I attended a presentation by one of the people working on the project last week and they put a lot of thought into both how to make this a usable guide for now and how to keep it growing into the future. The USDS has attracted some really great people lately, and it shows!
Sometimes you just have to trust that people are going to pay attention before submitting sensitive information on the net.
You can think about it as of Twitter Bootstrap for government websites.
The application in this case is the U.S. Government. The purpose of this design is to provide the lego blocks and framework for developers and designers to build an interaction layer for the federal government.
That's not because its purpose is lost for design conformity, but because those are peak designs that work best for what they need to do.
The only purpose design for government sites has is to be able to give information quickly and in a legible and accessible way. No artistic ambitions here. That can be standardized very well.
Except that's the point of the OP's comment. These items actually do not have any explicitly declared standard like this design standard published by the government. Design became standardized through people landing on a good design, not through a government mandate.
For one, you don't even have to create anything -- you just download the original assets, and merely inject some JS or change a form destination in your version.
So mirrorring (wget -mkp http://foo.bar) designs is not that more difficult...
(The first question one asks is, if an appeal is "certified", why does it also have to be "activated" by a human before anything happens? But that's the organization's problem, not web design.)
It's a high-contrast layout, to support the visually impaired. Although it does have both white on black and black on white buttons, visually it seems OK.

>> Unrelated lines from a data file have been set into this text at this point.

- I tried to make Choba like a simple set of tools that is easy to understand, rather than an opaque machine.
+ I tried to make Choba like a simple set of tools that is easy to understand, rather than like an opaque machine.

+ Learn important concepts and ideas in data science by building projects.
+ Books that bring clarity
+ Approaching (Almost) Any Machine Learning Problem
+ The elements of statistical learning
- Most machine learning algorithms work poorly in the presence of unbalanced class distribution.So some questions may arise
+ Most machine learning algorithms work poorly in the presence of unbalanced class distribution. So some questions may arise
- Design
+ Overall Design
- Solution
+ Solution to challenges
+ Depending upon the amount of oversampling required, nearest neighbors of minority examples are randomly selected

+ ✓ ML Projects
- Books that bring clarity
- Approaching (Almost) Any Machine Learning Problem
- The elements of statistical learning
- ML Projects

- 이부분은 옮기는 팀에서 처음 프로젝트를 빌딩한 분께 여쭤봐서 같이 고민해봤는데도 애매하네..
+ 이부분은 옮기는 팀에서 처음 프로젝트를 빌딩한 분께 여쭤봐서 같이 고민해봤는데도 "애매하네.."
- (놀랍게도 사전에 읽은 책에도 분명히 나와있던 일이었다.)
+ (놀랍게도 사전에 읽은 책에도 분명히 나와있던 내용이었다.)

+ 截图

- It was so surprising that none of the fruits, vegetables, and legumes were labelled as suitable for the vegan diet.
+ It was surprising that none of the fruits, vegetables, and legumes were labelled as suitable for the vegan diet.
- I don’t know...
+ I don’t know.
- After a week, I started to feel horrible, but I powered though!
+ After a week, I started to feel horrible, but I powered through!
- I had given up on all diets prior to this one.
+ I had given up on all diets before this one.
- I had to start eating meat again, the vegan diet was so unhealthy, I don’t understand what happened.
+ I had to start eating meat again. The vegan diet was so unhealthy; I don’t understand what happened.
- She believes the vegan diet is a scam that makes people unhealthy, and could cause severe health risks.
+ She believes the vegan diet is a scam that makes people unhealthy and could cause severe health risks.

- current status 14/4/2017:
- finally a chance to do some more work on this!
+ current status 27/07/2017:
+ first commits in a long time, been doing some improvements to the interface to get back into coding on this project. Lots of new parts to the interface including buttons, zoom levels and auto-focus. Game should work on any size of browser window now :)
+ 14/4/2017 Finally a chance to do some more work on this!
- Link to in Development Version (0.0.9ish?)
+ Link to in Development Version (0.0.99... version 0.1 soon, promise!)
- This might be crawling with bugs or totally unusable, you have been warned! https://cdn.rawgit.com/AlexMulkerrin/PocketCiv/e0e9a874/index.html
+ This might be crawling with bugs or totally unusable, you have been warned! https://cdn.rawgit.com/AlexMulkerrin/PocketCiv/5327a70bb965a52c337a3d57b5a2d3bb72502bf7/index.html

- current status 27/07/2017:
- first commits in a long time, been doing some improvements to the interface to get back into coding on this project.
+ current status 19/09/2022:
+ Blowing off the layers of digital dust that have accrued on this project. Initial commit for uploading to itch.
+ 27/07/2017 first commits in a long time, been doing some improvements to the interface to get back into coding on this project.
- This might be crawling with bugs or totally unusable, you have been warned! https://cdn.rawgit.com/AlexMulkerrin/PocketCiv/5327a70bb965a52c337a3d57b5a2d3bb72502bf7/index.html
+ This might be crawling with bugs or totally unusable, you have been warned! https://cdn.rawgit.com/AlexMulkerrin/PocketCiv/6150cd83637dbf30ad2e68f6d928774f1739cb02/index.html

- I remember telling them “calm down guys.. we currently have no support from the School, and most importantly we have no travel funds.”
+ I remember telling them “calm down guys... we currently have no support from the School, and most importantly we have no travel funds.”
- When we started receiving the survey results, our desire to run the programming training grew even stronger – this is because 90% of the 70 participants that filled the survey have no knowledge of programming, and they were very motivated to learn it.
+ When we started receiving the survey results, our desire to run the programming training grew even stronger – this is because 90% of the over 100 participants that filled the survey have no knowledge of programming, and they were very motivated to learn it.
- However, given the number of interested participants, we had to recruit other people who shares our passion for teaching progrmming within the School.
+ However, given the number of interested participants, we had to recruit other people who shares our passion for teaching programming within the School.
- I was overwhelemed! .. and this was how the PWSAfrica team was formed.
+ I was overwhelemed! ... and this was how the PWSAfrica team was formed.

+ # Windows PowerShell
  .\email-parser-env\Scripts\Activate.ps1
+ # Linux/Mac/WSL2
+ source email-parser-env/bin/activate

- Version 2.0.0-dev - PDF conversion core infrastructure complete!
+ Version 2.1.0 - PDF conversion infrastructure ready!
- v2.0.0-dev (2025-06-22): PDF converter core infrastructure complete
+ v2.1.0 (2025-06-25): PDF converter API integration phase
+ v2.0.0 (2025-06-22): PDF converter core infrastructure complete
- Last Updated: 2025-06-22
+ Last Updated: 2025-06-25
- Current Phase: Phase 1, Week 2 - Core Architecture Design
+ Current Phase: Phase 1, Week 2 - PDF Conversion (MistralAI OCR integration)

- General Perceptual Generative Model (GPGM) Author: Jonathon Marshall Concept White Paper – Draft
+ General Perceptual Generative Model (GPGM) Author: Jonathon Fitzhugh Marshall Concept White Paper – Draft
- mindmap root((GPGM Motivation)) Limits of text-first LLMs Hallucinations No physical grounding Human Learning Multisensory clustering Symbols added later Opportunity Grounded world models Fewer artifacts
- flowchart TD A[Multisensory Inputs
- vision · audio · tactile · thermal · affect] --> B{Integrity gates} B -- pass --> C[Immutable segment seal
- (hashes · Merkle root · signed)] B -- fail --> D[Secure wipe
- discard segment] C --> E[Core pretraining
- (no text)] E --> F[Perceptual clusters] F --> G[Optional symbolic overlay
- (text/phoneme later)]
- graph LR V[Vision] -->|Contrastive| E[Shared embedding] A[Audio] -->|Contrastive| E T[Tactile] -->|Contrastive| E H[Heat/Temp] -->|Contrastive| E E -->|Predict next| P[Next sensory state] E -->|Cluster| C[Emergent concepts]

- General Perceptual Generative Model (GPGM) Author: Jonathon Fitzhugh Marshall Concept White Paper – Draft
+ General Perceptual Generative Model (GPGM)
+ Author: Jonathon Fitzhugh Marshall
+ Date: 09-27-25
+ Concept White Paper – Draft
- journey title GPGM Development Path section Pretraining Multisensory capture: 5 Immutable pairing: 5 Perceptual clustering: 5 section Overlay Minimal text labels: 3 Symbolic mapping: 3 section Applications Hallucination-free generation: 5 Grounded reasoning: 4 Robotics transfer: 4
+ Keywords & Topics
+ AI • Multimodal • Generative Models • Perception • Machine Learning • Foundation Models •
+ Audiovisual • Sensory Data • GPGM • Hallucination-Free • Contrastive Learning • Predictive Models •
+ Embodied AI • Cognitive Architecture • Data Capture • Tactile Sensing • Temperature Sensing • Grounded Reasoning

The form has a pull-down for "Confirm type action". This isn't a "Confirm" button, it's a selection option, for selecting the type of bureaucratic action. There are several documents mentioned, "Form 8", "Form 9", etc. These are in bold sans-serif blue text. The "NOD" document is apparently missing, so you couldn't view it, but the text for it is the same as for the documents you can view. At the end of each line is the word "Change", in the same font and color. It's not clear if "Form 8" is clickable, leading to a view of the form. "Change" is presumably clickable, and ought to lead to a popup. It's not clear whether changes commit immediately, or when the final buttons at the bottom ("Reassign" or "Activate Appeal") are clicked.
The "POA" heading is misaligned. You can tell they used table-less design - things don't line up right.
This form is useful only if the user has paper materials on hand against which they are checking. Functionally, this form is exactly equivalent to something on a green-screen IBM 3270 terminal from 30 years ago, which may be what it is emulating.
This is their example of good Government web design.
[1] https://playbook.cio.gov/designstandards/assets-styleguide/i...
Um, that's not the case. Those look like table tags, as they should be (it's a table). The only problem is that that column header is left-aligned, not right-aligned like the rows are.
Most of your complaints are bullshit, frankly, and the rest are about interaction design/UX, not visual design, which is all that this project claimed to be. The visual design and layout look fine, with the exception of that misaligned column heading (the horror!).
Interaction design is what it's all about. This page would work equally well with the browser's default fonts and colors.